## Data listing:
——————————

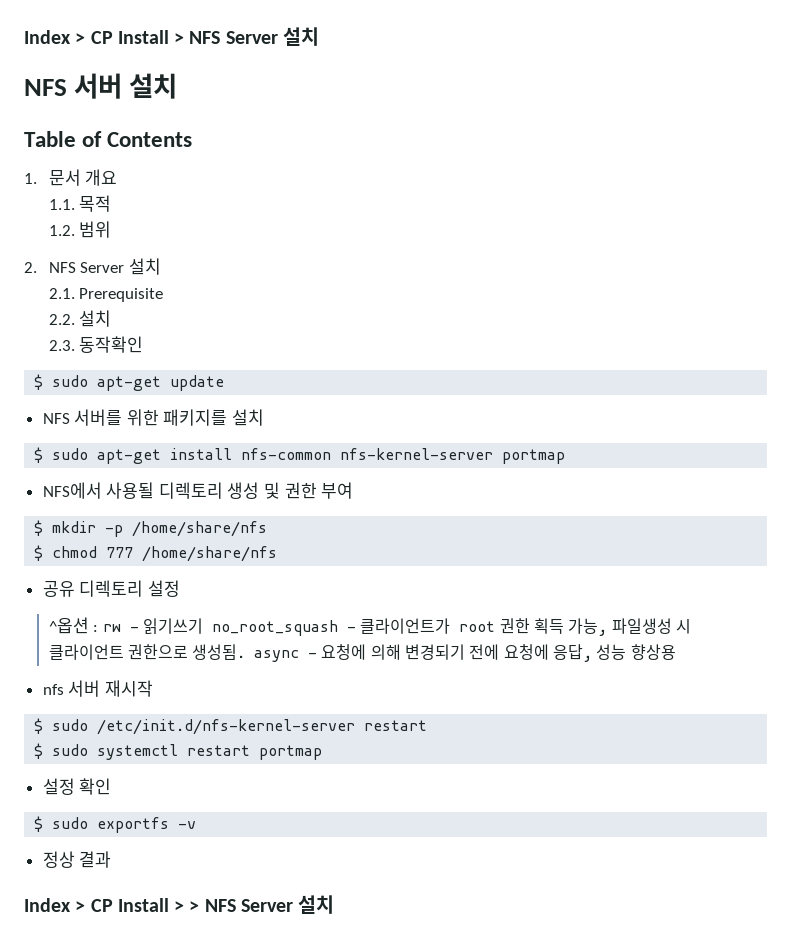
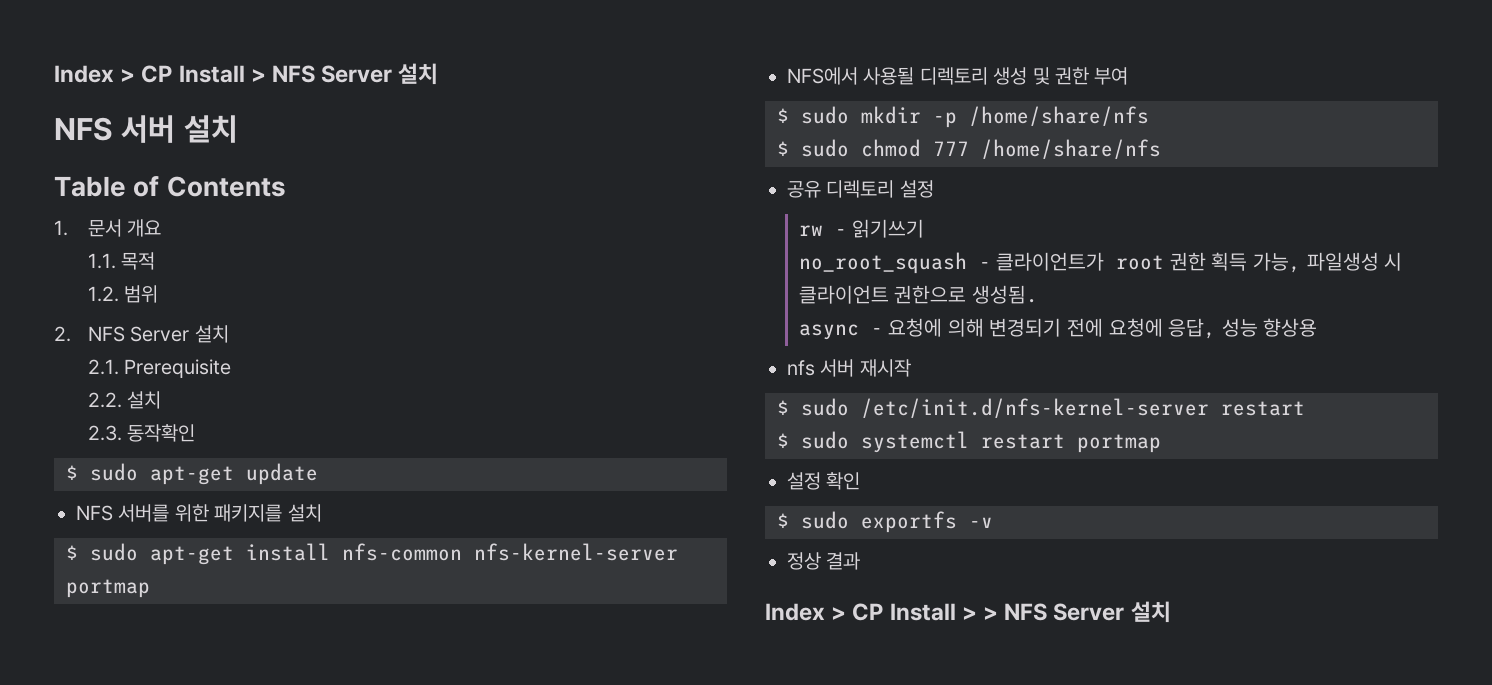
(44, 528) none -> [801,106,849,124] sudo
(44, 553) none -> [801,139,849,157] sudo
[48,617,99,634] ^옵션 : -> (934, 189) none
(204, 626) none -> (925, 228) //
(246, 652) none -> (1038, 294) //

——————————

## Description of the task:
With both ends included, please retype exactly the lines from the line containing "(44, 553) none -> [801,139,849,157] sudo" to the final line of the data.

## Problem solution:
(44, 553) none -> [801,139,849,157] sudo
[48,617,99,634] ^옵션 : -> (934, 189) none
(204, 626) none -> (925, 228) //
(246, 652) none -> (1038, 294) //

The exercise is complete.